Dieser Kuss war nun gar nicht nach dem Geschmack des Weisesten aller Kamele: Es schrie, schüttelte den Kopf und schickte sich an auszuschlagen, doch im rechten Moment rief Jarty ihm zu: »Chik-tschek!« Und das Weiseste aller Kamele ging vor dem gerührten Khan in die Knie. »Möge es also geschehen!« sprach der Gebieter der Erde. Doch da erhob sich der Oberwesir, denn er fürchtete, dass der Khan einen neuen Liebling gefunden hatte, und zischte wie eine Giftschlange: »Gestatte mir die Frage, oh, fremdländischer Weiser, wer, außer den Adlern, vermag sich zu den verschneiten Fernen zu erheben, dorthin, wo unser Fluss entspringt?«

»Ich!« entgegnete das Kamel seelenruhig. »Ich, der die Kristallbrücke für die Peri errichtet und den Palast aus Vogelknöchelchen für die guten Dshine und den Pavillon aus Feuerzungen für den König der Schaitane erbaut habe! Ich will ein Wehr errichten hoch in den Bergen und alles Wasser in die Besitzungen des großen Khans leiten.« Der Wesir verstummte, und der Khan hub an, dem Weisesten aller Kamele für diese Dienste unermessliche Schätze zu versprechen. Doch das Kamel erwiderte stolz: »Weise bedürfen keiner milden Gaben! Behaltet Eure Schätze, will Euch auch ohne sie das Wehr errichten. Gebt mir nur einen Sack Reis und einen Burdjuk Öl auf den Weg und harret meiner dreiunddreißig Jahre und dreiunddreißig Tage. Ich kehre zurück am Freitag nach dem langen Regen.«

»Alles soll nach deinem Willen geschehen!« sprach der edle Khan.
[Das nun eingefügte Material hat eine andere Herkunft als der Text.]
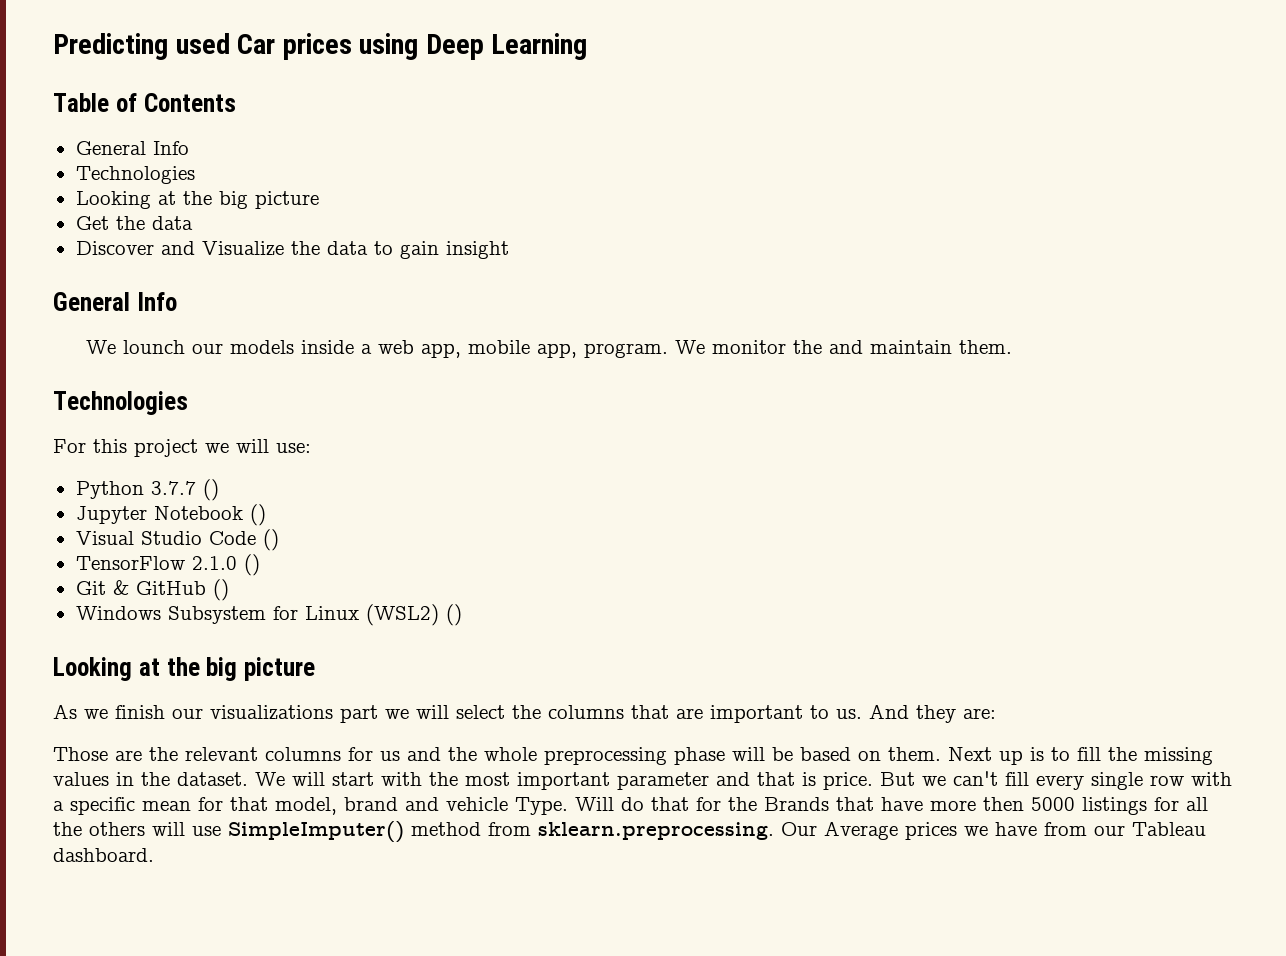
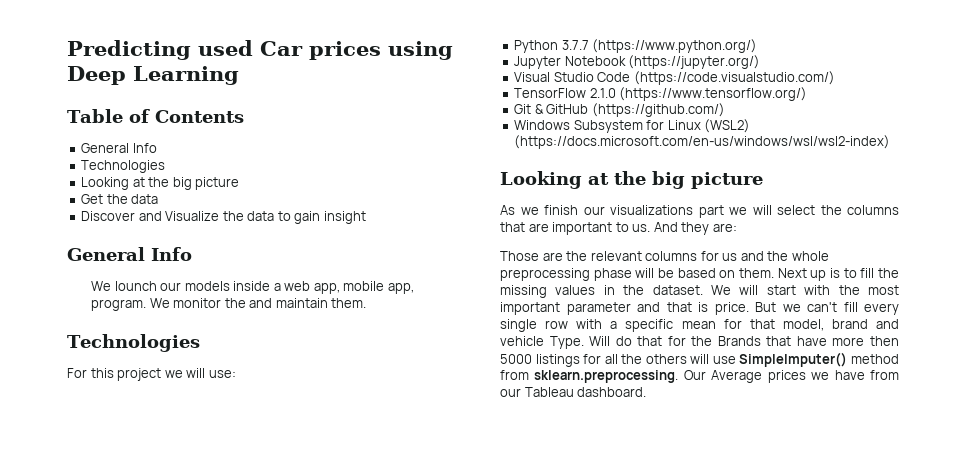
[202,479,219,501] () -> [592,39,758,53] (https://www.python.org/)
[249,504,266,526] () -> [628,55,761,69] (https://jupyter.org/)
[262,529,279,551] () -> [633,71,835,85] (https://code.visualstudio.com/)
[243,554,260,576] () -> [619,87,808,101] (https://www.tensorflow.org/)
[212,579,229,601] () -> [591,103,725,117] (https://github.com/)
[445,604,462,626] () -> [514,135,891,149] (https://docs.microsoft.com/en-us/windows/wsl/wsl2-index)

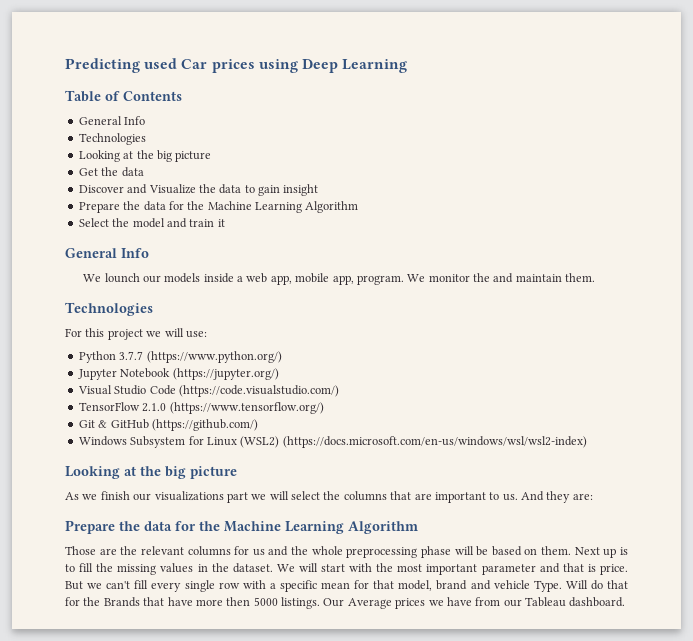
(366, 217) none -> [78,201,359,213] [78,218,225,228] // Prepare the data for the Machine Learning Algorithm // Select the model and train it
(737, 227) none -> [65,520,418,534] // Prepare the data for the Machine Learning Algorithm
[535,352,899,367] [500,370,679,383] listings for all the others will use SimpleImputer() method from sklearn.preprocessing. -> [281,597,320,609] listings.

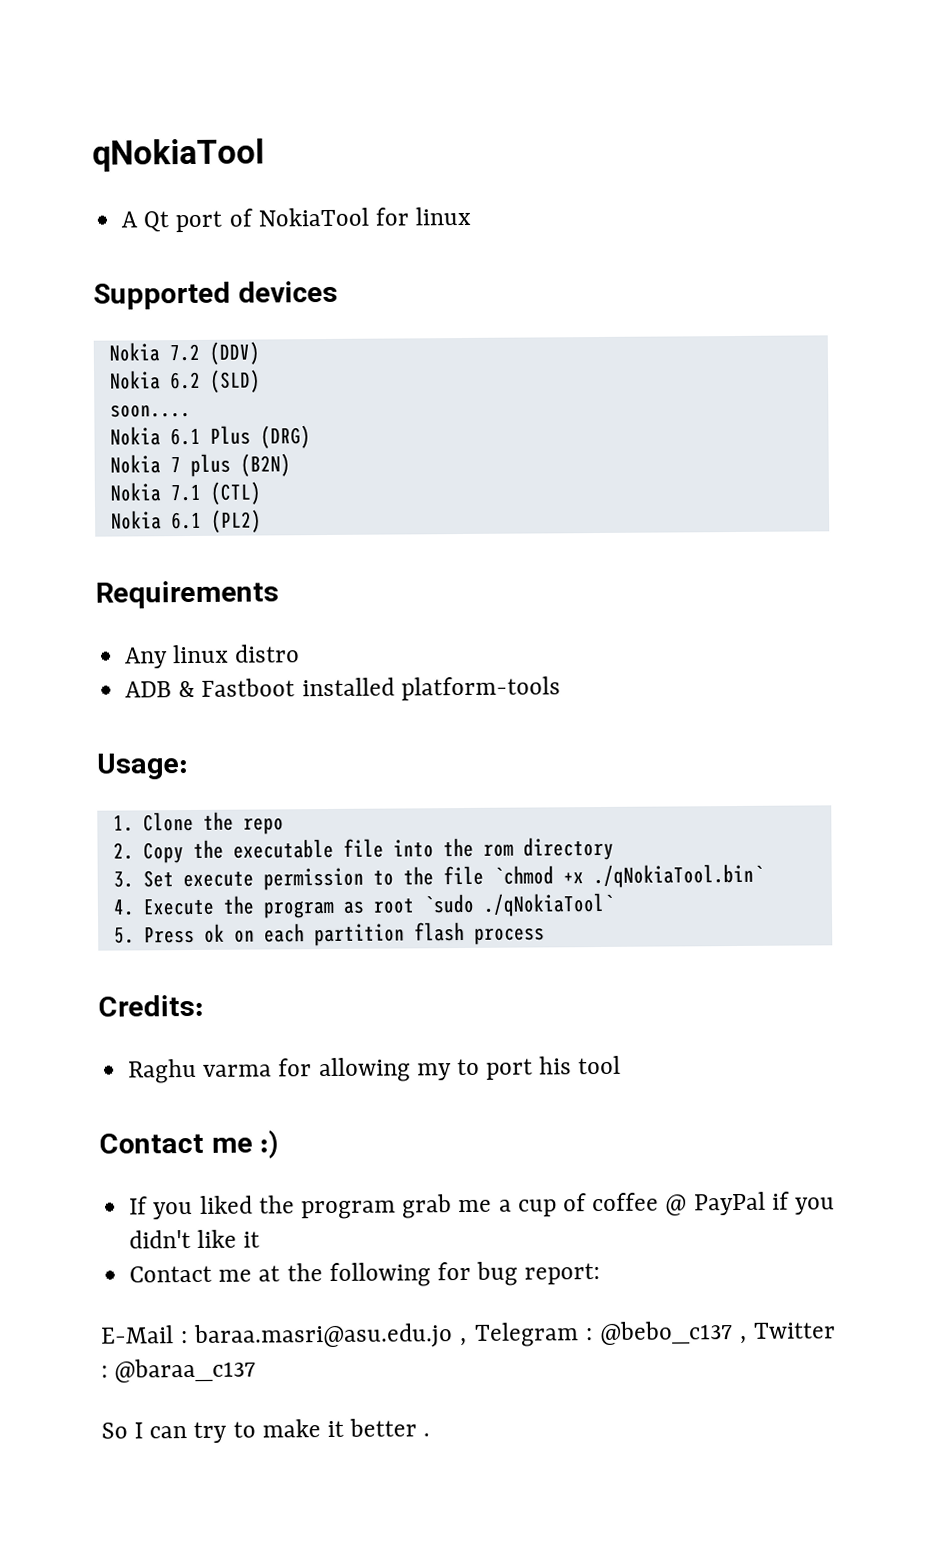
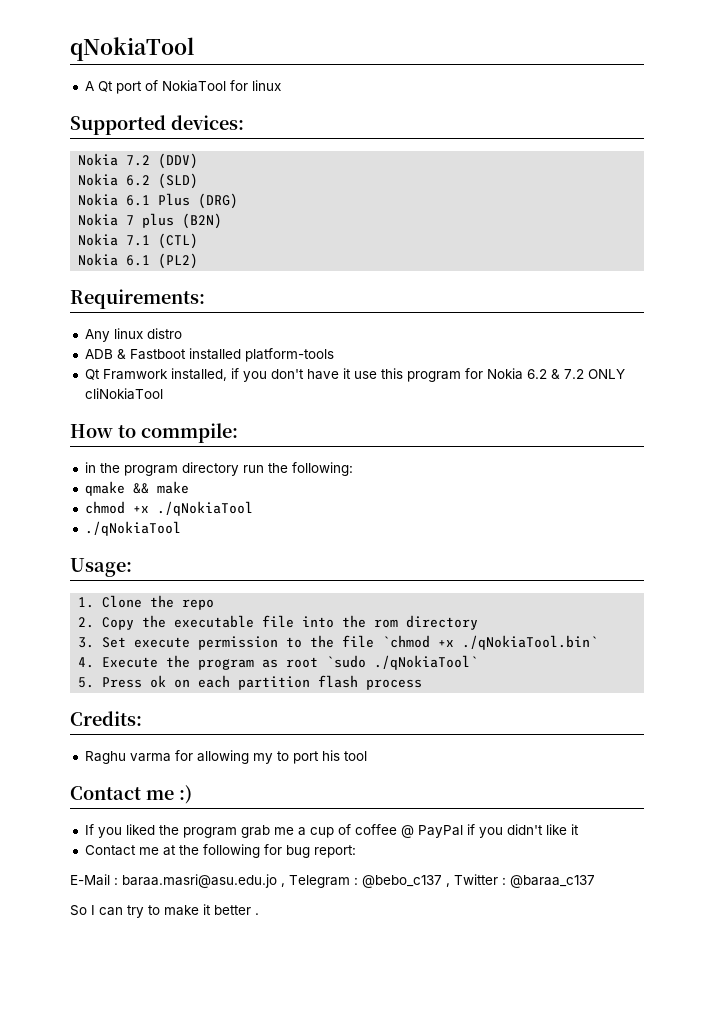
[237,280,338,303] devices -> [171,115,244,130] devices:
[109,403,191,418] // soon.... -> (199, 181) none
[95,580,279,609] Requirements -> [70,289,205,309] Requirements:
(561, 688) none -> [84,368,625,382] [84,388,163,400] [70,423,238,443] [84,462,353,476] [84,481,189,496] [84,501,253,516] [84,521,181,536] // Qt Framwork installed, if you don't have it use this program for Nokia 6.2 & 7.2 ONLY cliNokiaTool // How to commpile: // in the program directory run the following: // qmake && make // chmod +x ./qNokiaTool // ./qNokiaTool

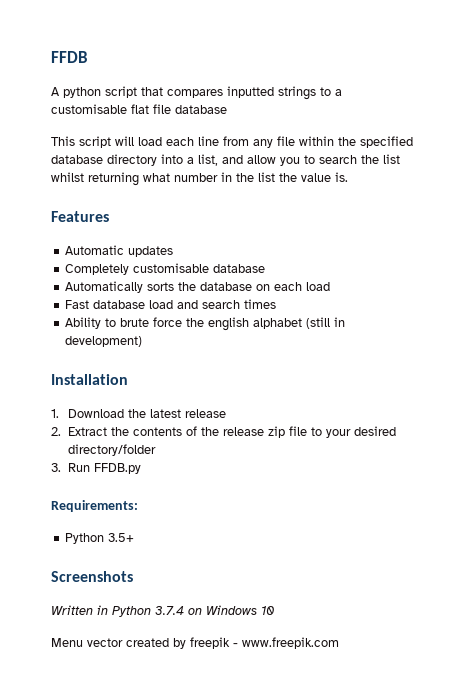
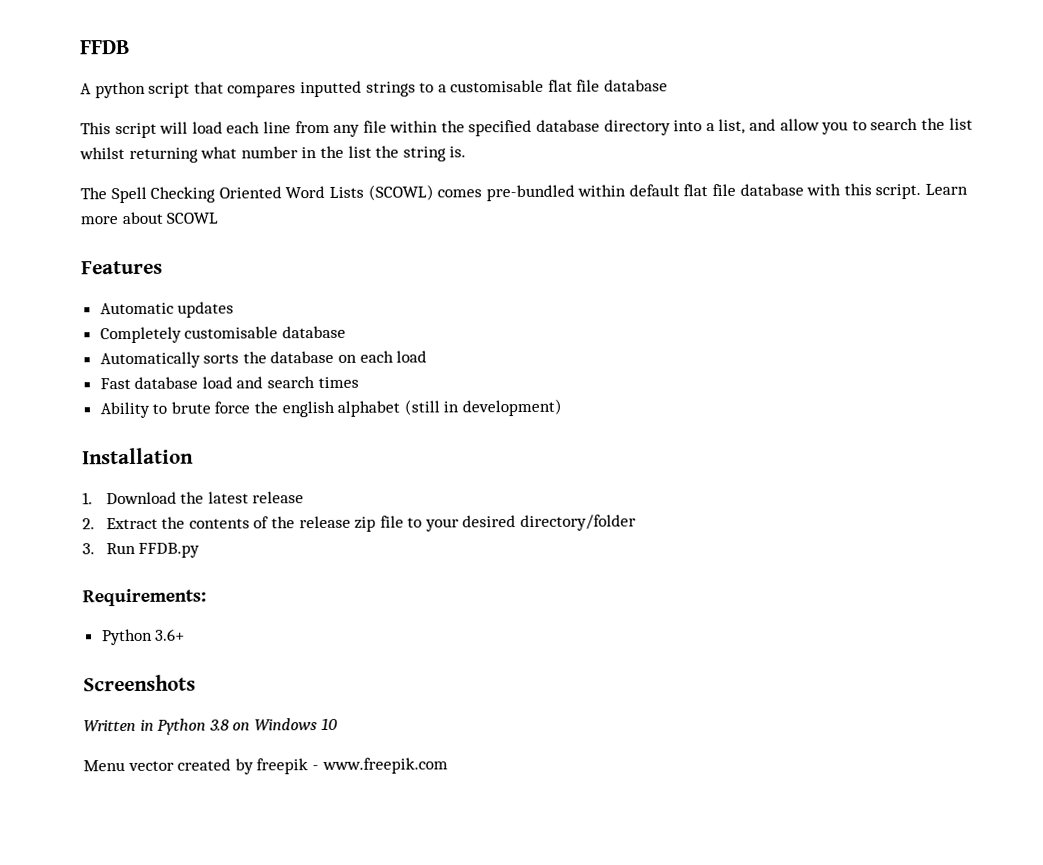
[301,173,331,182] value -> [402,146,446,162] string
(348, 177) none -> [80,183,969,204] [80,211,219,225] // The Spell Checking Oriented Word Lists (SCOWL) comes pre-bundled within default flat file database with this script. Learn more about SCOWL
[108,533,135,542] 3.5+ -> [154,628,186,641] 3.6+
[155,606,184,615] 3.7.4 -> [208,719,229,731] 3.8

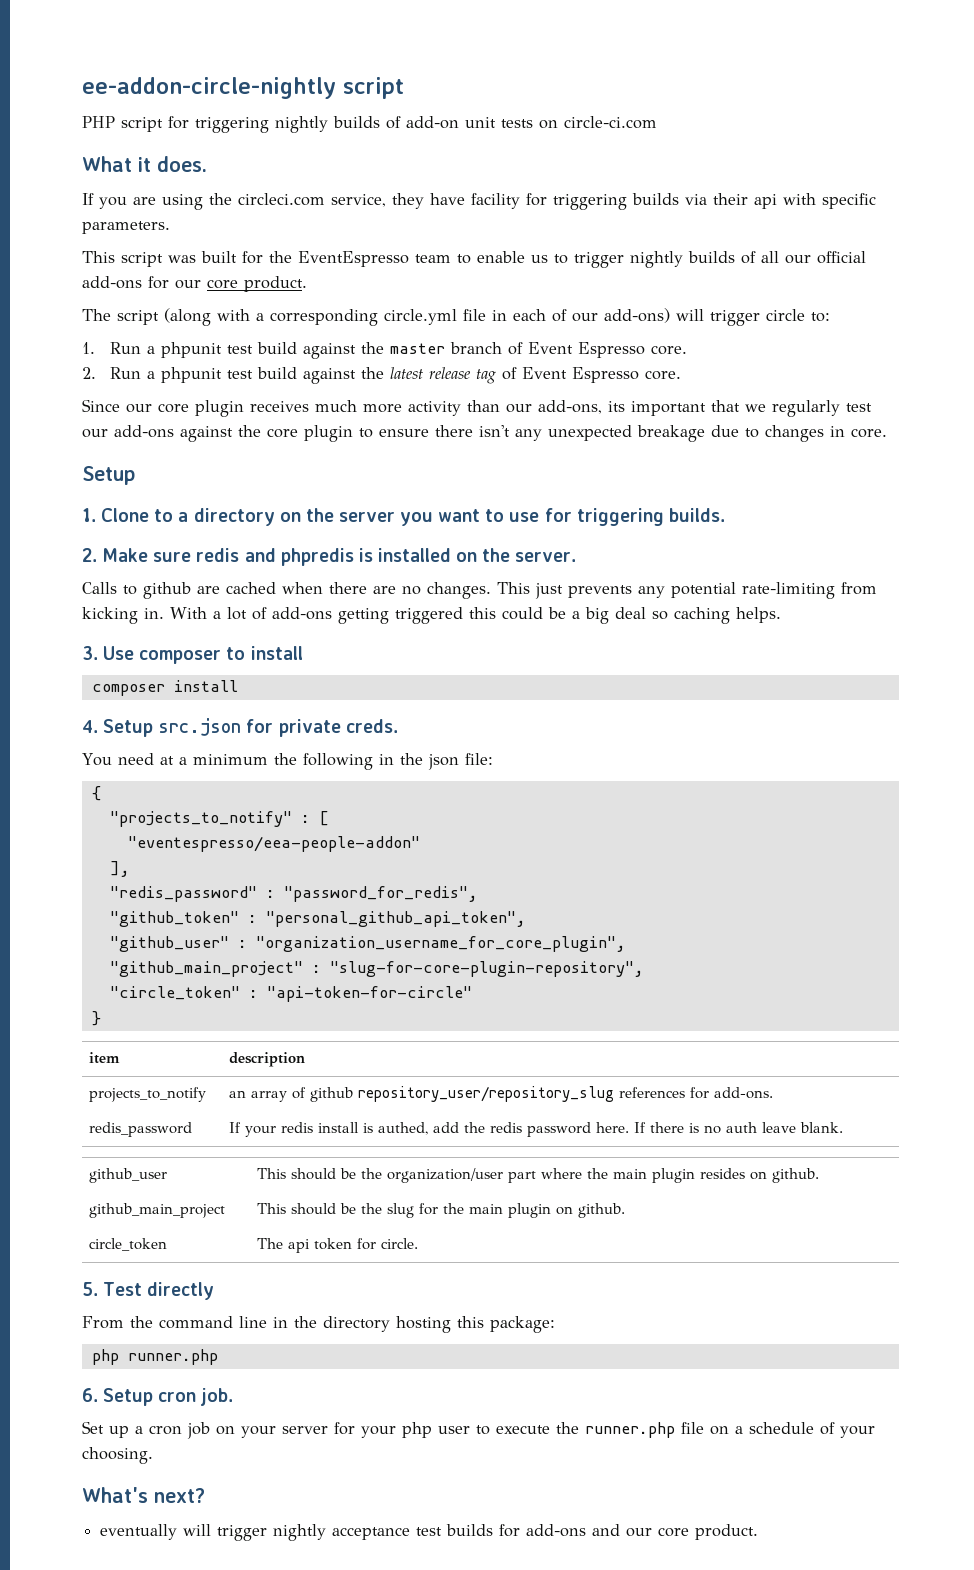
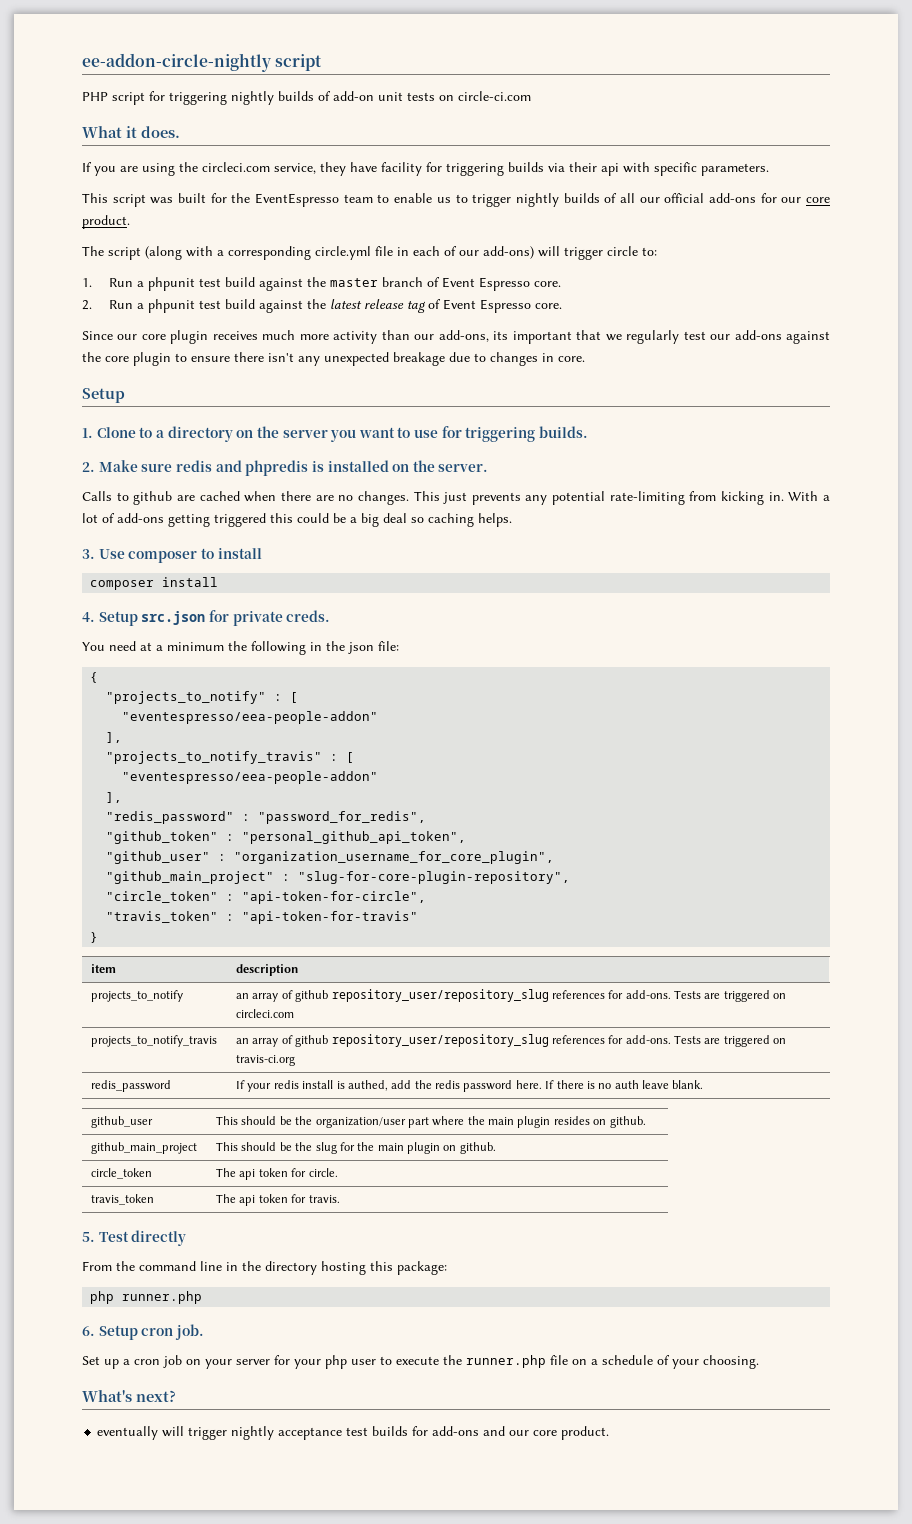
(130, 869) none -> [106,751,355,764] [122,771,379,784] [106,792,123,803] // "projects_to_notify_travis" : [ // "eventespresso/eea-people-addon" // ],
[266,986,472,1002] "api-token-for-circle" -> [242,891,427,904] [106,911,419,924] "api-token-for-circle", // "travis_token" : "api-token-for-travis"
(774, 1093) none -> [674,990,787,1002] [236,1009,295,1018] [91,1035,218,1047] [236,1034,787,1047] [236,1055,296,1066] Tests are triggered on circleci.com // projects_to_notify_travis | an array of github repository_user/repository_slug references for add-ons. Tests are triggered on travis-ci.org
(419, 1243) none -> [91,1194,155,1205] [216,1194,340,1206] // travis_token | The api token for travis.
Alsbald beluden die Diener das Kamel mit Reis und Öl und schmückten seinen Hals mit einer güldenen Schelle, obwohl das weise Kamel störrisch eine solche Gabe ablehnte. Alsdann geleiteten der Khan, seine Wesire und alle Vertrauten das sprechende Kamel durchs Tor, kehrten in den Palast zurück und begannen den angekündigten Freitag nach dem langen Regen zu erwarten. Doch in der Wüste regnet es selten, sogar außerordentlich selten, deshalb musste sich der Khan lange gedulden. Das Wasser aber floss in die armen Aule. Es murmelte in den raschen klaren Aryks, und alle Jahre im Frühling grünten Weizen und Baumwolle auf den Feldern. Sie grünten, weil dort, wo Wasser fließt, auch Leben ist, wie eine alte Volksweisheit kündet. So habe ich euch nun mein Märchen erzählt, und was ich euch verschwieg, Lasst euch von anderen sagen.